#### PROBLEM
Each line from the line containing "[226,108,309,118] 0.5.0532918a ->" through the last line of the entries is to be reproduced exactly as it stands.

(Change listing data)
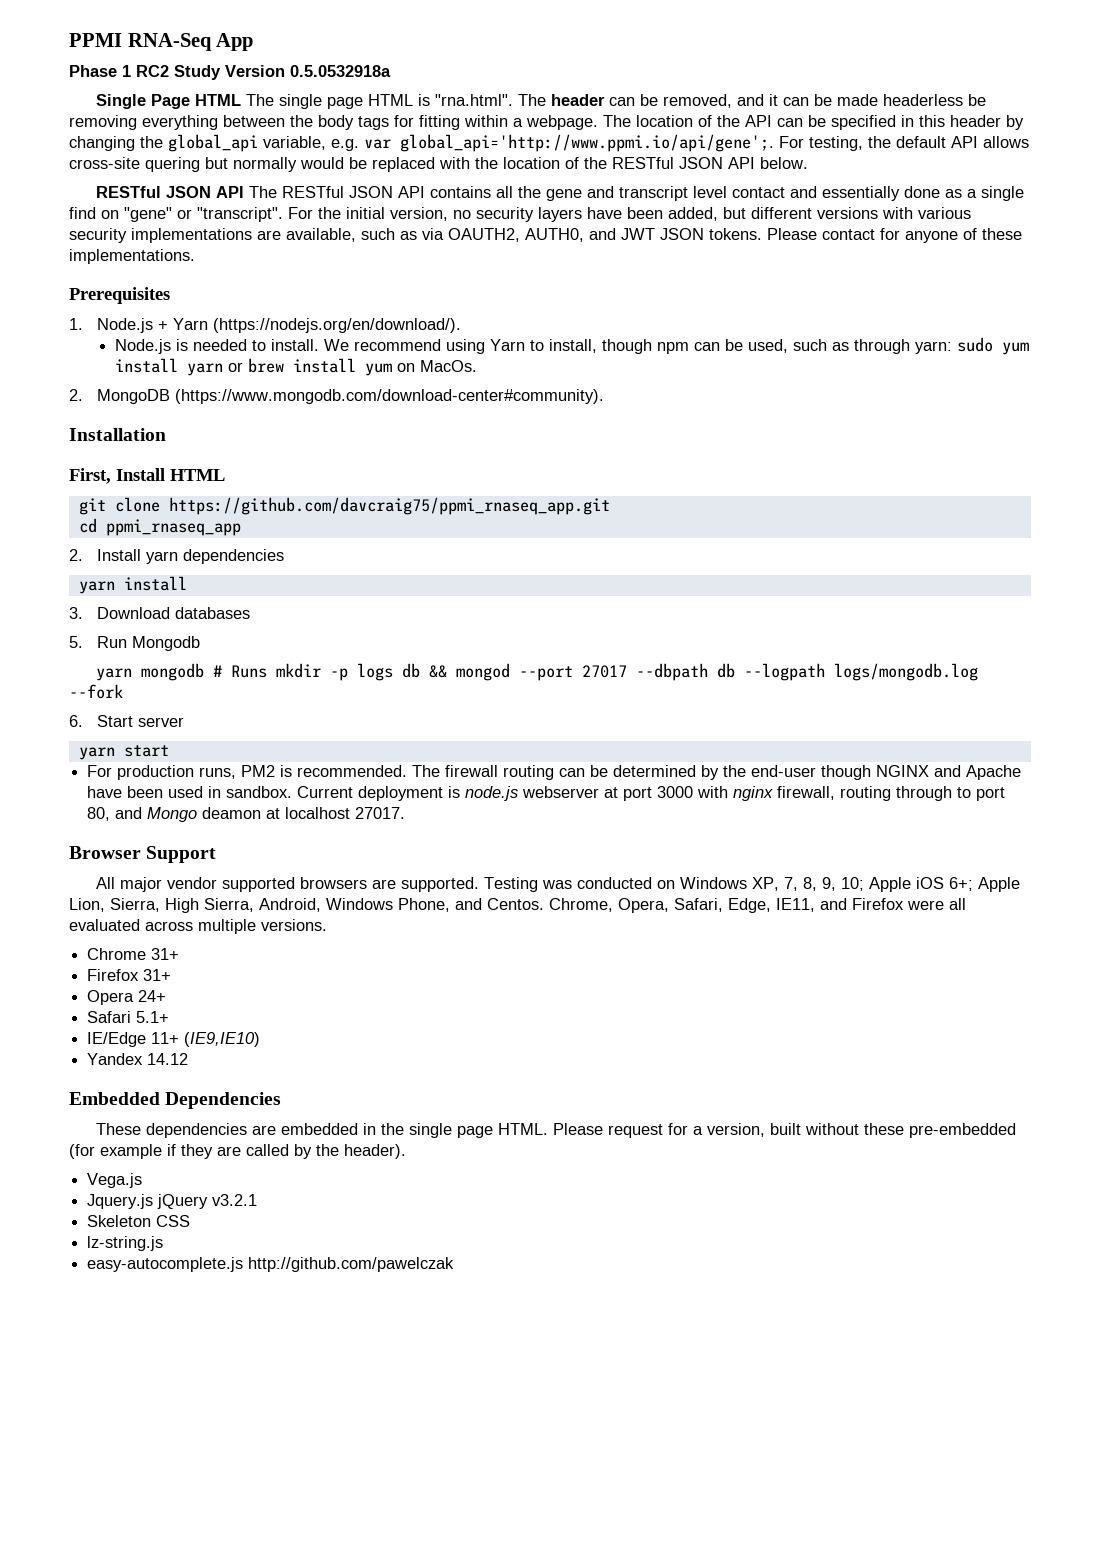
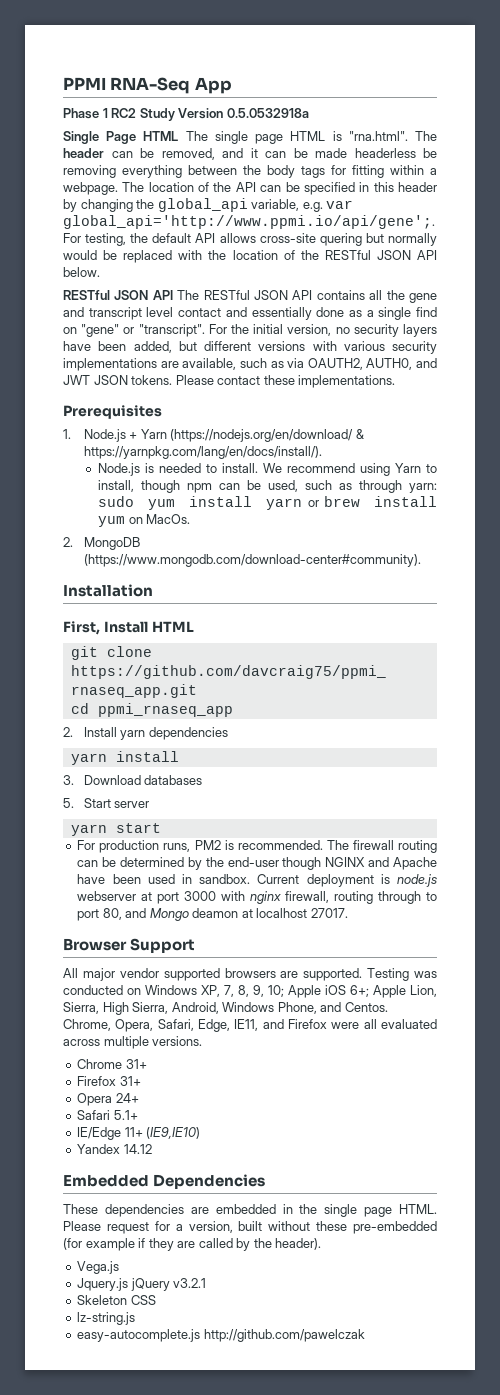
[880,228,977,243] for anyone of -> (261, 380) none
[213,318,462,333] (https://nodejs.org/en/download/). -> [170,429,364,442] [83,446,322,459] (https://nodejs.org/en/download/ & https://yarnpkg.com/lang/en/docs/install/).
[97,636,201,651] [96,663,979,681] [69,684,123,699] [69,715,83,727] Run Mongodb // yarn mongodb # Runs mkdir -p logs db && mongod --port 27017 --dbpath db --logpath logs/mongodb.log --fork // 6. -> (74, 803) none

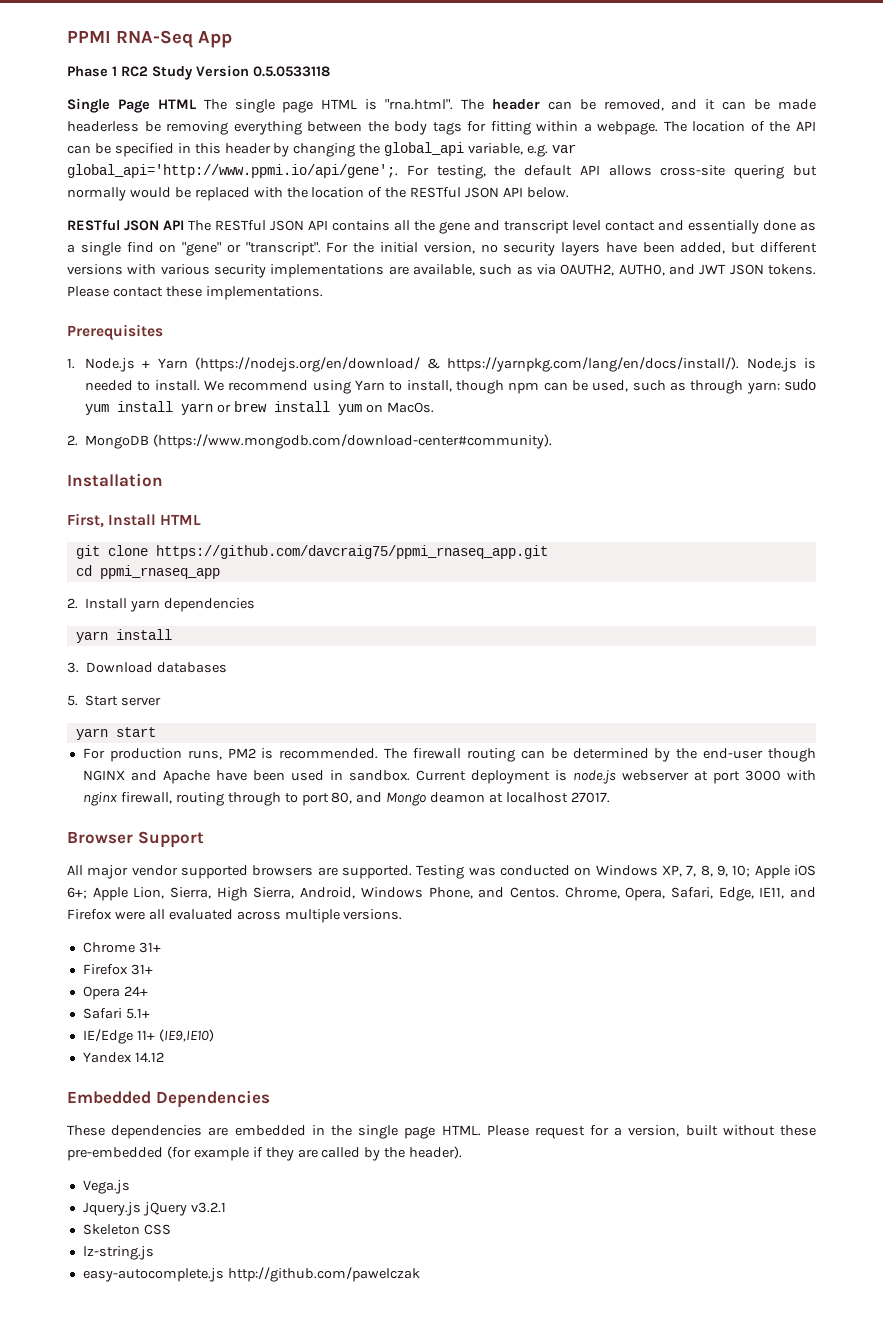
[226,108,309,118] 0.5.0532918a -> [252,66,330,77] 0.5.0533118
(322, 452) // -> (740, 364) none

#### ANSWER TO THE EXERCISE
[226,108,309,118] 0.5.0532918a -> [252,66,330,77] 0.5.0533118
(322, 452) // -> (740, 364) none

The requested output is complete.